Exhibit 10.1
DIRECTOR DESIGNATION AGREEMENT
THIS DIRECTOR DESIGNATION AGREEMENT (this "Agreement") is made and
entered into as of June 13, 2014, by and between Recycling Capital Partners,
LLC, an Indiana limited liability company (the "Investor") and Industrial
Services of America, Inc., a Florida corporation (the "Company"). Unless
otherwise indicated herein, capitalized terms used herein are defined in
Section 1 hereof.
WHEREAS, as of the date hereof, the Investor has purchased 857,143
shares of the Company's Common Stock, together with the Warrant to purchase
an additional 857,143 shares pursuant to the terms of a Securities Purchase
Agreement dated as of the date hereof (the "Securities Purchase Agreement");
and
WHEREAS, as a condition to the purchase, the Investor required the
right to designate certain directors of the Company; and
WHEREAS, the parties hereto desire to enter into this Agreement to
set forth certain rights and obligations of the Investor with respect to the
designation of directors for the Company.
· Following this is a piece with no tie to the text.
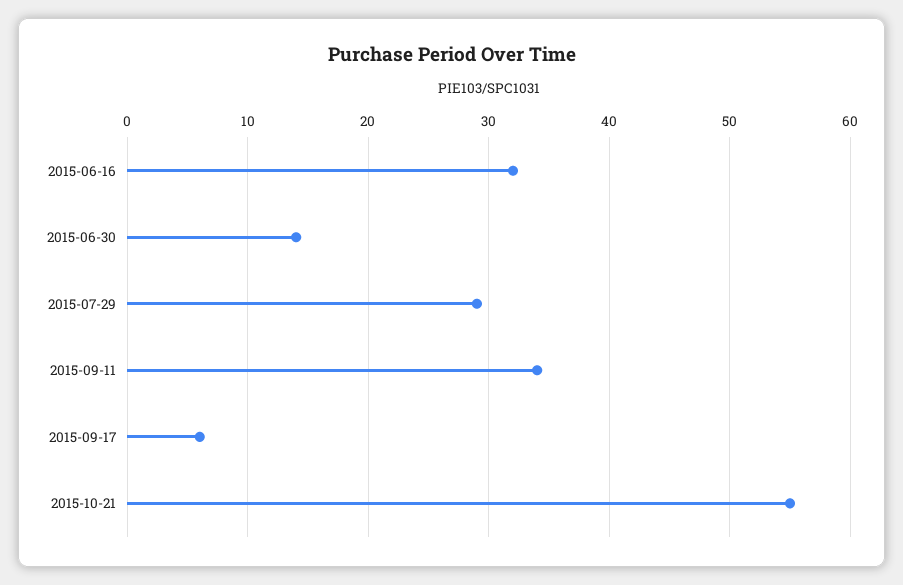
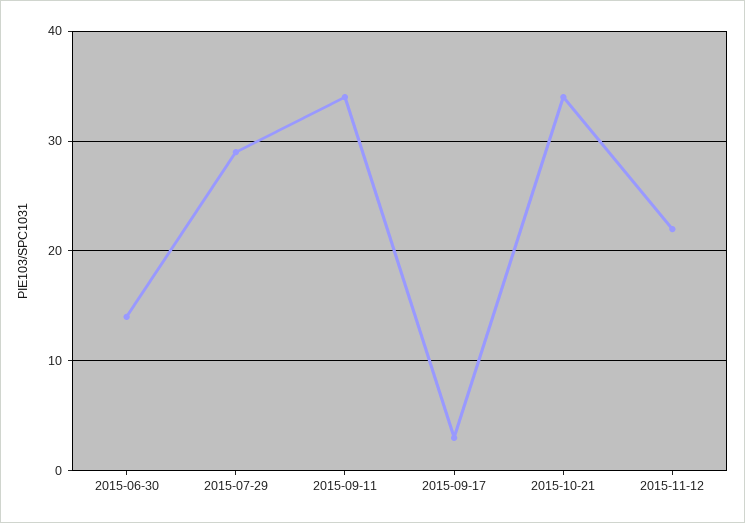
2015-06-16: 32 -> none
2015-09-17: 6 -> 3
2015-10-21: 55 -> 34
2015-11-12: none -> 22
NOW, THEREFORE, the parties to this Agreement agree as follows:
1. Definitions. Capitalized terms used herein but not otherwise
defined herein shall have their respective meanings as set forth in the
Securities Purchase Agreement. As used herein, the following terms shall
have the following respective meanings:
"Board" means the board of directors of the Company.
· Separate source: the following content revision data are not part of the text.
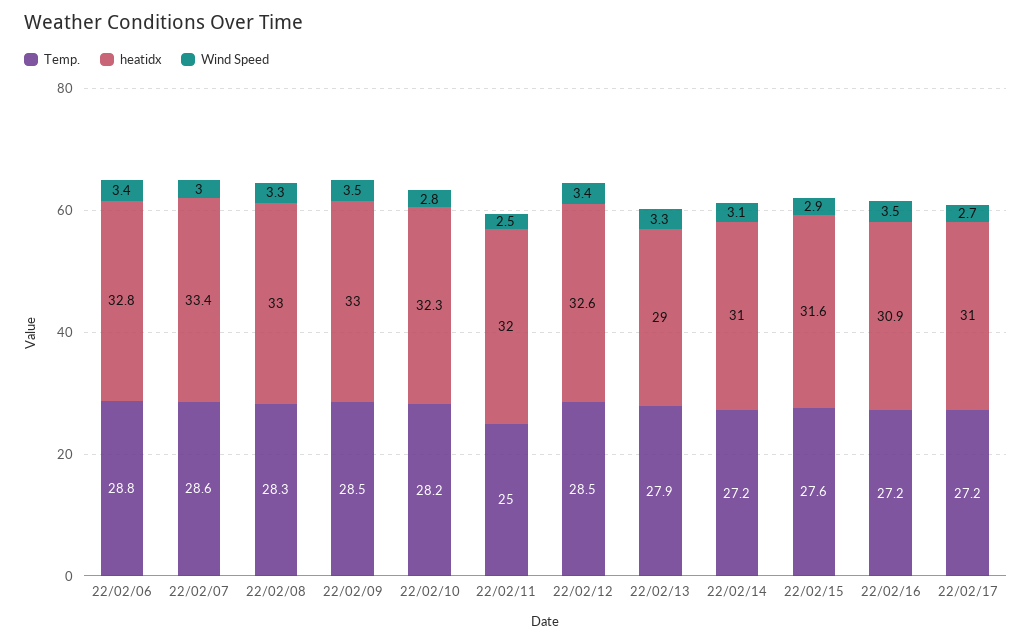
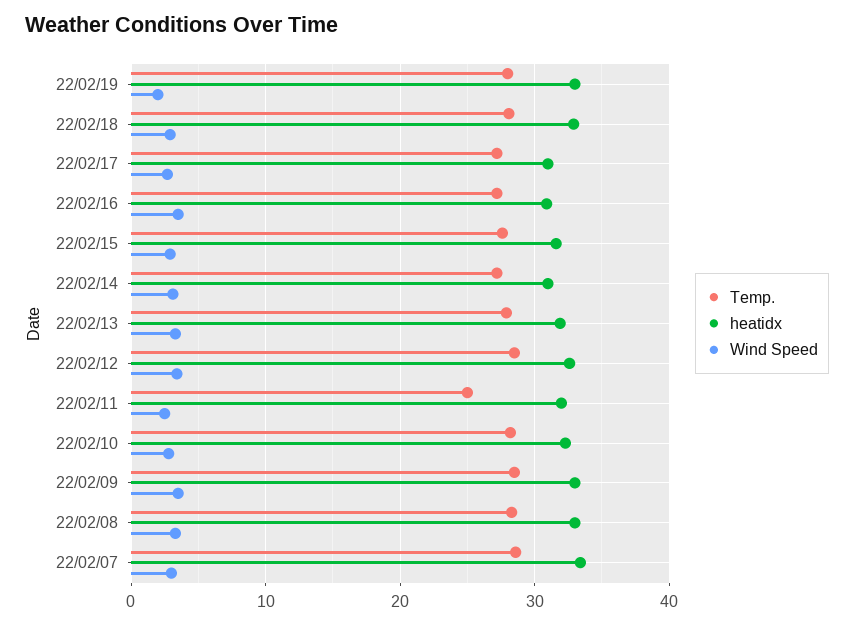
Temp., 22/02/06: 28.8 -> none
heatidx, 22/02/06: 32.8 -> none
Wind Speed, 22/02/06: 3.4 -> none
heatidx, 22/02/13: 29 -> 32
Temp., 22/02/19: none -> 28
heatidx, 22/02/19: none -> 33
Wind Speed, 22/02/19: none -> 2
Temp., 22/02/18: none -> 28
heatidx, 22/02/18: none -> 33
Wind Speed, 22/02/18: none -> 3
"Business Day" means a day, other than Saturday, Sunday or other day on
which commercial banks in New York, New York are authorized or required by
law to close.
"Investor's Ownership Percentage" means, at any time, the fraction
(expressed as a percentage) that results from dividing (i) the number of
shares of Common Stock owned by the Investor and its Affiliates at such time
by (ii) the number of shares of Common Stock issued and outstanding at such
time.
"Securities Laws" means the Securities Act of 1933 and the Securities
Exchange Act of 1934, each as amended, and the rules promulgated thereunder.
2. Board Nomination Rights.
(a) From and after the date hereof and until the provisions of this
Section 2 cease to be effective and subject to the terms and conditions of
this Agreement, the Investor shall have the right to designate persons for
appointment and/or election to the Board (each a "Nominee") in accordance
with the terms of this Agreement.
(b) The number of Nominees to be designated by the Investor shall be
determined by multiplying the total number of Board seats by the Investor's
Ownership Percentage and rounding that product up to the next whole number.
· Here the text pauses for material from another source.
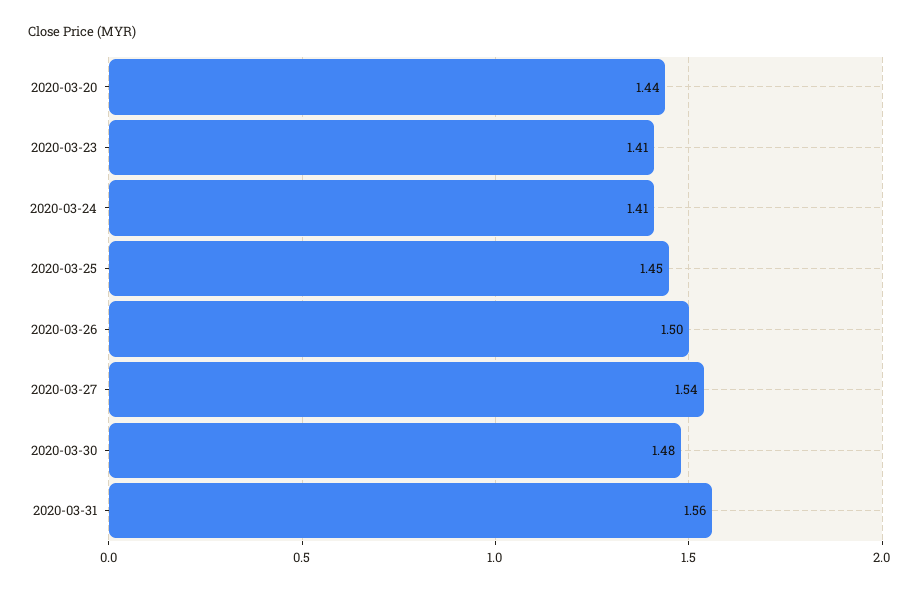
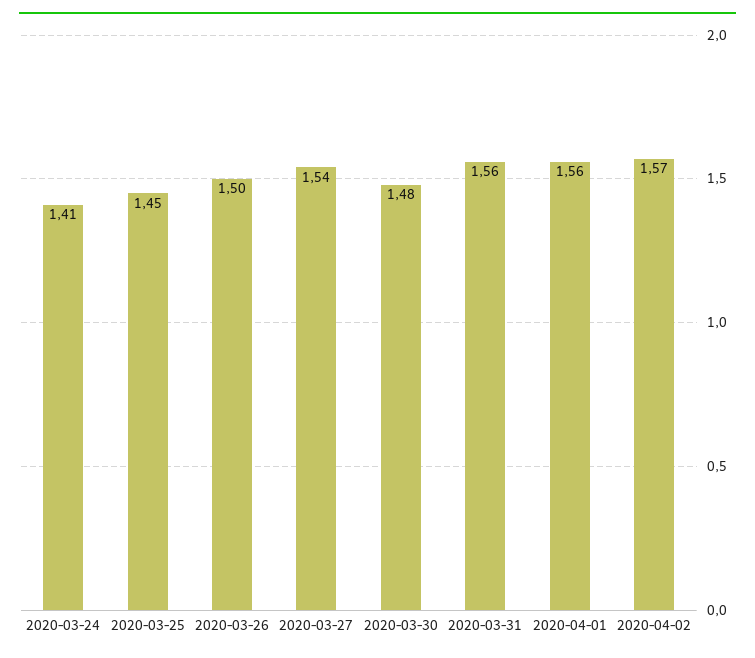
2020-03-20: 1.44 -> none
2020-03-23: 1.41 -> none
2020-04-01: none -> 1.56
2020-04-02: none -> 1.57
For example, if the number of Board seats is seven (7) and the Investor's
Ownership Percentage is sixteen percent (16%), the Investor would be entitled
to designate two (2) Nominees (.16 x 7 = 1.12/rounded up to 2). If the
total number of Board seats is nine or less, the maximum number of nominees
the Investor is entitled to designate is two (2).
(c) From and after the date hereof and until the provisions of this
Section 2 cease to be effective, the number of directors of the Company shall
be no less than five (5). The Investor may request an increase in the number
of directors only if (i) the Board has not otherwise designated existing
Board seats to be filled by the Investor's allowed Nominees, and (ii) as a
result of the requested increase in the number of directors, the Investor is
entitled to and does designate an additional Nominee to fill the open seat or
seats created at the request of the Investor. The Board shall increase its
size in accordance with the request within sixty (60) days of receipt of the
Investor's request.
(d) Subject to the limitations set forth herein, the Board shall
appoint any Nominee to fill any Board seat created upon the request of the
Investor or designated by the Board for filling by the Investor. Any Nominee
appointed as a director shall be appointed to a term expiring at the next
election of directors.
(e) The Company shall use commercially reasonable efforts to assure
that (i) any Nominee for election is included in the Board's slate of
nominees to the stockholders for the election of directors, and (ii) the
Nominee is included in the proxy statement prepared by management of the
Company in connection with soliciting proxies for every meeting of the
stockholders of the Company called with respect to the election of members of
the Board, and at every adjournment or postponement thereof, and on every
action or approval by written consent of the stockholders of the Company or
the Board with respect to the election of members of the Board.
(f) At the expiration of the term of a director who is a Nominee
designated by the Investor, the Investor shall be entitled to designate that
Nominee or an alternative Nominee for election to the Board for the following
term.
(g) If a vacancy occurs because of the death, disability,
disqualification, resignation or removal of a Nominee (including by virtue
of a removal of a Nominee at the discretion of the Investor), the
Investor shall be entitled, at any time within sixty (60) days of such
vacancy, to nominate such person's successors in accordance with this
Agreement, and the Board shall fill the vacancy with such successor Nominee
by appointment. The successor Nominee shall be appointed to a term expiring
at the next election of directors.
(h) If a Nominee is not nominated or elected to the Board because of
the Nominee's death, disability, disqualification, withdrawal as a nominee
or for other reason is unavailable or unable to serve on the Board, the
Investor shall be entitled to designate another Nominee.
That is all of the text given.